Au cours des séances d’échange qu’il a eu au niveau de toutes les structures, le ministre a insisté sur la nécessité d’un synergie d’actions et surtout un changement d’attitudes pour atteindre l’objectif Faim zéro en 2020 que s’est fixé le Président Issoufou Mahamadou à travers le Programme de renaissance II. M. Albadé Abouba a attiré l’attention des agents et des services quant aux efforts plus que supplémentaires que chacun et tous doivent fournir pour atteindre cet objectif fixé par le Chef de l’Etat. «Nous devons en quatre ans, faire ce que nous n’avons pas pu faire en 60 ans. Mais nous en avons les moyens. Notre pays a les ressources en eau ; il a les terres et les ressources humaines de qualité. Il faut maintenant de la volonté et une prise de conscience. Il s’agit de notre survie, ce n’est pas une affaire du Président ou du ministère » a affirmé le ministre d’Etat à toutes étapes de sa visite.

Tirant les conclusions de ces visites, le ministre a indiqué que pour atteindre cet objectif, il faut un réel changement de nos habitudes, une prise de conscience et une synergie d’actions.  »L’objectif Faim zéro en 2020 doit être la préoccupation non seulement du ministère de l’Agriculture mais aussi de l’ensemble des Nigériens » a déclaré M. Albadé Abouba, estimant qu’il faut au préalable revoir toutes les stratégies jusque là expérimentées et qui à certains égards n’ont pas toujours répondu aux attentes.
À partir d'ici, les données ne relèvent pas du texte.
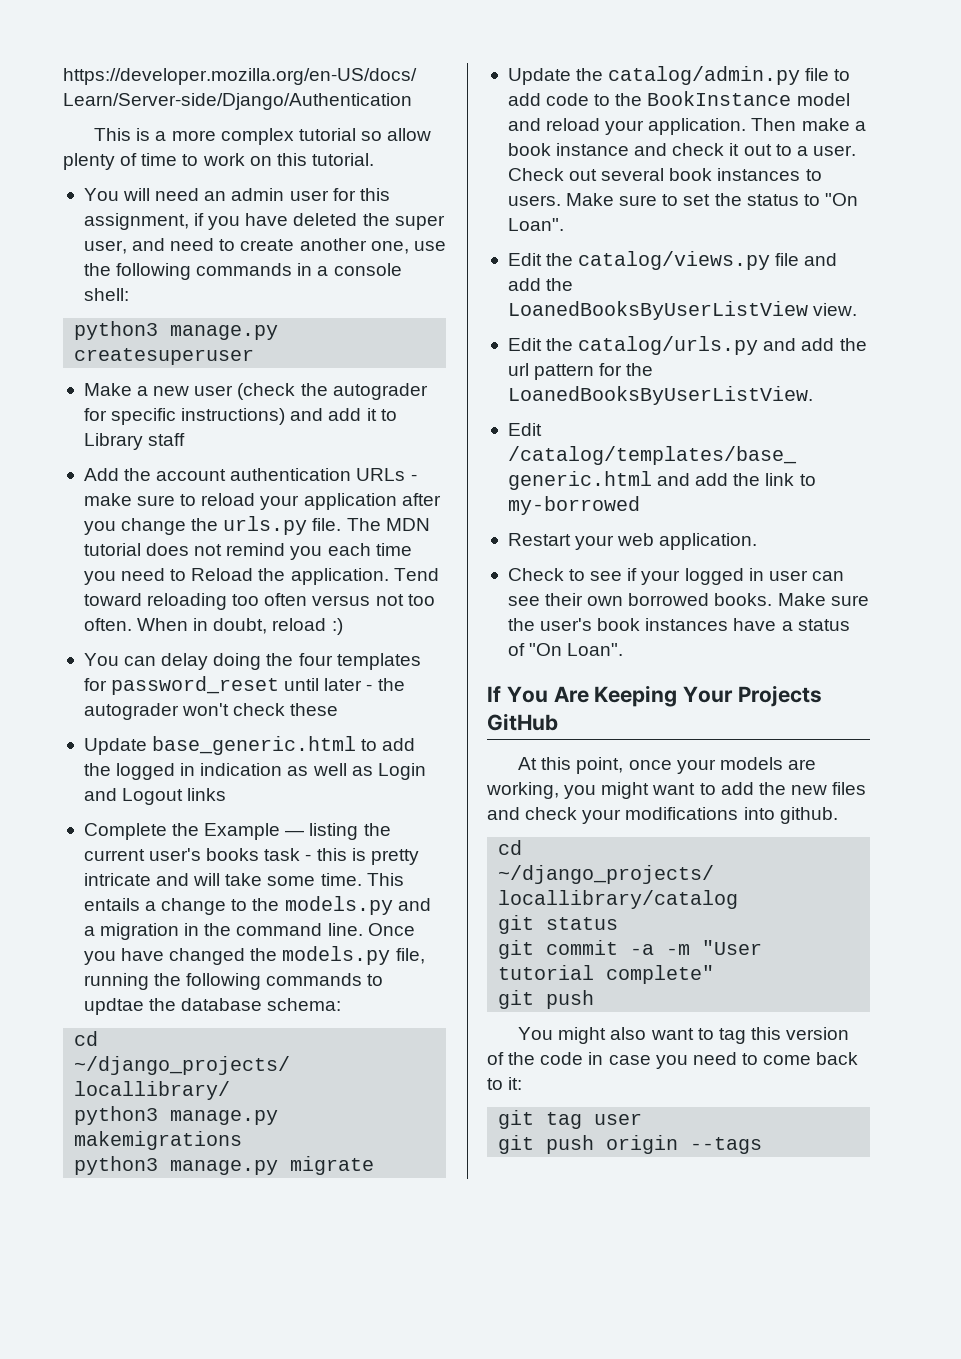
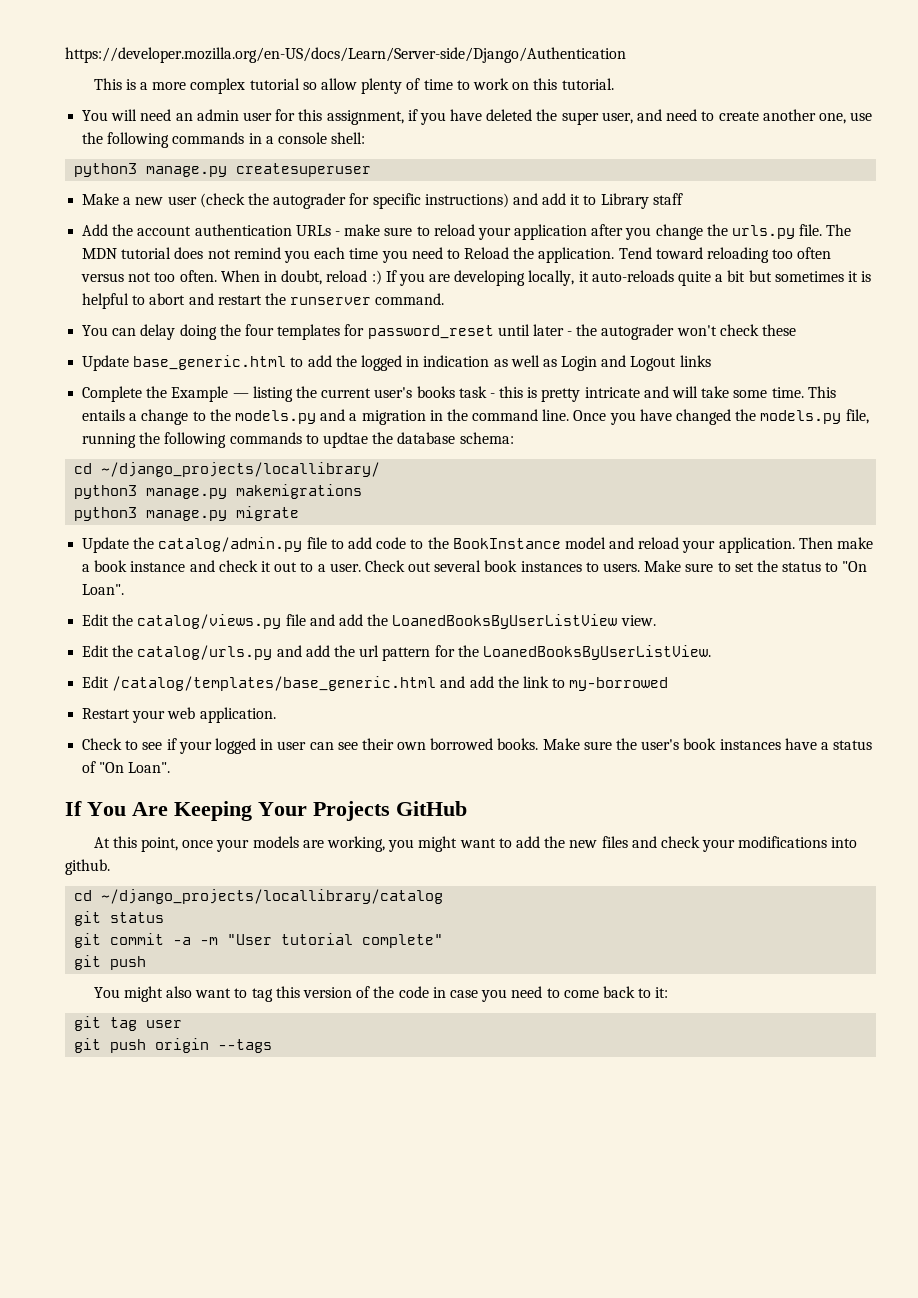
- When in doubt, reload :)
+ When in doubt, reload :) If you are developing locally, it auto-reloads quite a bit but sometimes it is helpful to abort and restart the runserver command.

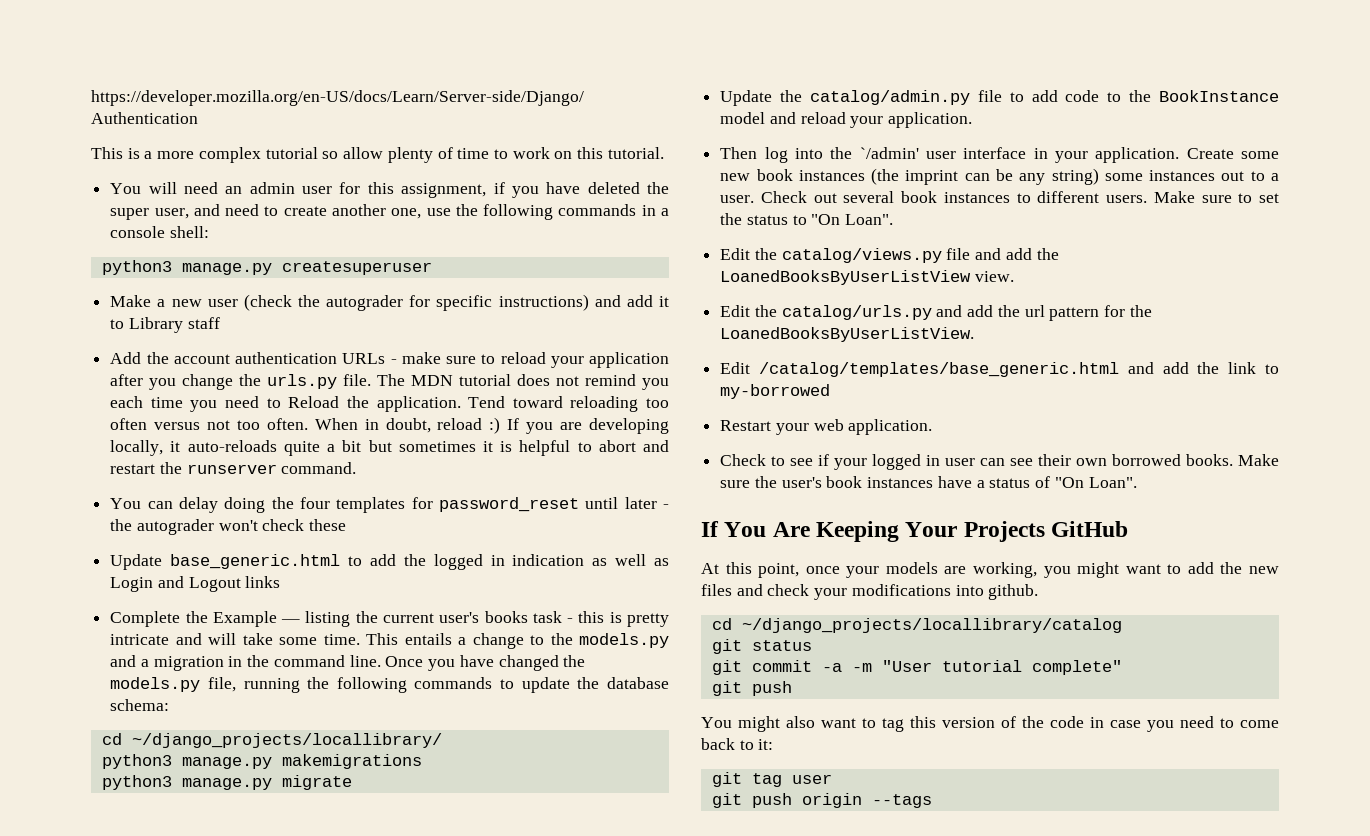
- Once you have changed the models.py file, running the following commands to updtae the database schema:
+ Once you have changed the models.py file, running the following commands to update the database schema:
- Update the catalog/admin.py file to add code to the BookInstance model and reload your application. Then make a book instance and check it out to a user.
+ Update the catalog/admin.py file to add code to the BookInstance model and reload your application.
+ Then log into the `/admin' user interface in your application. Create some new book instances (the imprint can be any string) some instances out to a user.
- Check out several book instances to users.
+ Check out several book instances to different users.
C’est dans ce cadre que le ministre d’Etat dit envisager la tenue des assises qui regrouperont les différents directeurs régionaux de l’agriculture, de l’élevage et du génie rural et les autres services techniques concernés pour «échanger et diagnostiquer tous les problèmes qui minent le secteur de l’agriculture et de l’élevage» au-delà des mesures traditionnelles prises dans le cadre de la campagne agropastorale.

Mais le clou du processus sera, selon le ministre d’Etat, les états généraux de l’agriculture et de l’élevage « pour faire un diagnostic profond des maux qui minent ce secteur et de l’adapter surtout aux objectifs définis par le président de la République en l’occurrence l’atteinte de la Faim zéro d’ici 2020. ». « En termes clairs, cela veut dire qu’en 4 ans, il faut radicalement et fondamentalement transformer notre mode de production, certaines de nos habitudes ou certaines pesanteurs qui ont jusqu’à présent freiné les performances au niveau de ce secteur clé qui représente plus de 40% de notre PIB et qui concerne plus de 80% de notre population» a déclaré le ministre d’Etat Albadé Abouba.

Il s’agit à travers ces réformes de permettre à notre mode de production d’être à l’abri des aléas climatiques et de certaines pesanteurs et permettre à notre pays d’assurer ses propres besoins avant de faire appel aux partenaires pour nous soutenir dans nos nouveaux modes de production. Pour le ministre d’Etat, cet objectif est à notre portée dès lors que nous nous y engagions avec davantage de volonté et de prise de conscience. M. Albadé Abouba a insisté sur la performance, l’orthodoxie financière, les leçons sur les expériences qui n’ont pas marché et surtout la conviction et la volonté de changer les choses.  »Notre problème, ce n’est même pas un problème de moyens, mais c’est dans nos têtes. Il faut que nous ayons la conviction d’aboutir à des résultats. Il faut pour ce faire surmonter certaines pesanteurs et certains obstacles psychologiques, les moyens suivront ensuite. » a-t-il conclu.